* _Task brief_
Return the line containing "border-right: 2px solid #b9bfe8;" and every line beneath it through the end of the entries below, unchanged. Pictures stay out.

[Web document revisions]
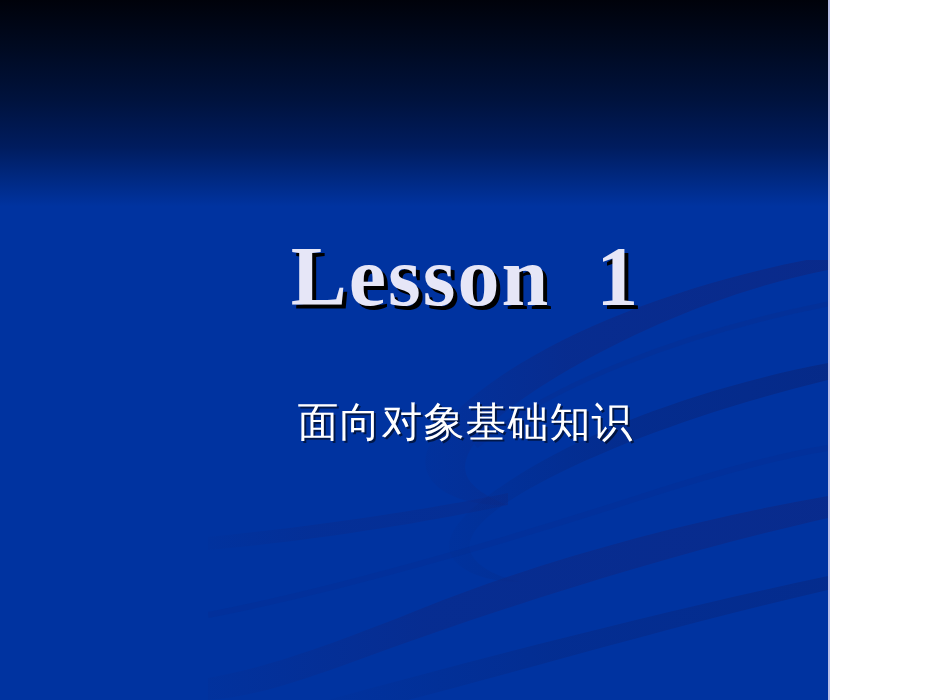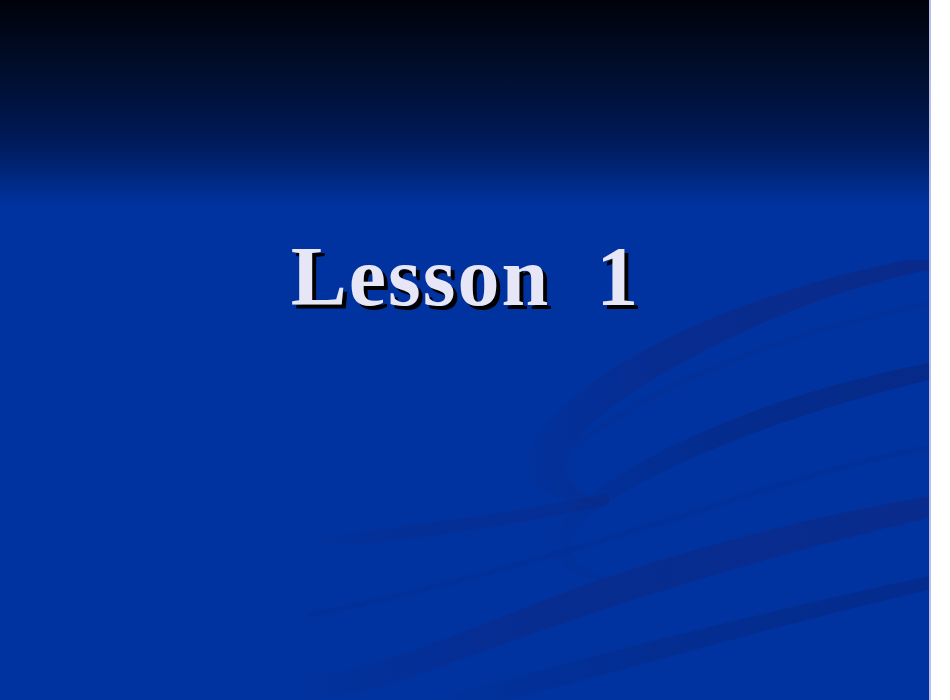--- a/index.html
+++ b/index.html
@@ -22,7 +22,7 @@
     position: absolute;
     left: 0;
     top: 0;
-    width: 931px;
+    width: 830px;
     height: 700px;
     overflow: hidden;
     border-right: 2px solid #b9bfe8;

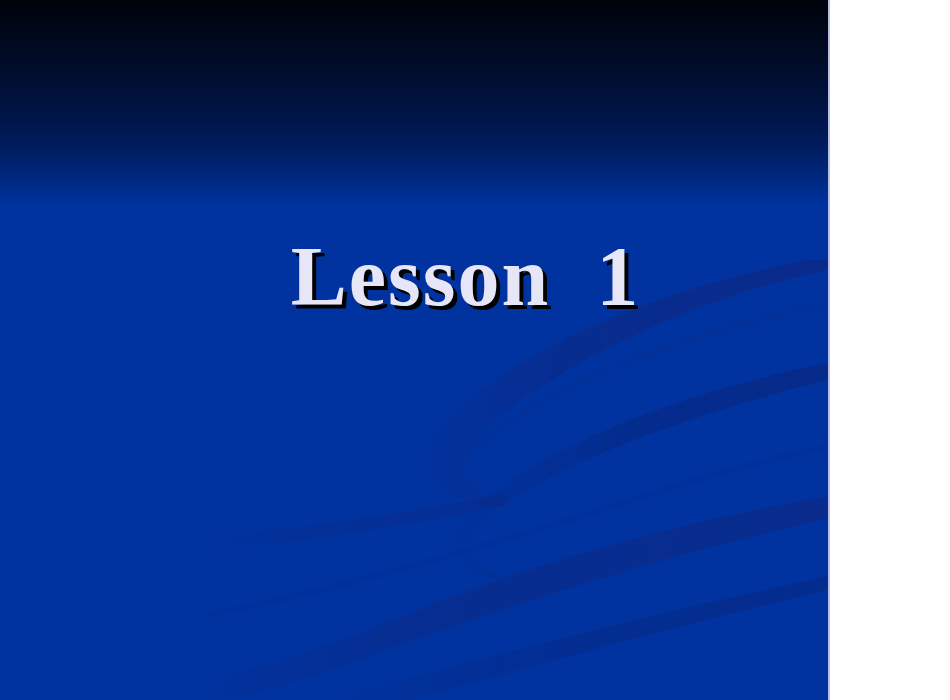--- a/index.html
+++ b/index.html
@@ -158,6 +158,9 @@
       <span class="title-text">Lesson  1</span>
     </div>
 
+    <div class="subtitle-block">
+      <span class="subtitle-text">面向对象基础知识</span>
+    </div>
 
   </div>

* _Output of the task_
     border-right: 2px solid #b9bfe8;

--- a/index.html
+++ b/index.html
@@ -158,6 +158,9 @@
       <span class="title-text">Lesson  1</span>
     </div>
 
+    <div class="subtitle-block">
+      <span class="subtitle-text">面向对象基础知识</span>
+    </div>
 
   </div>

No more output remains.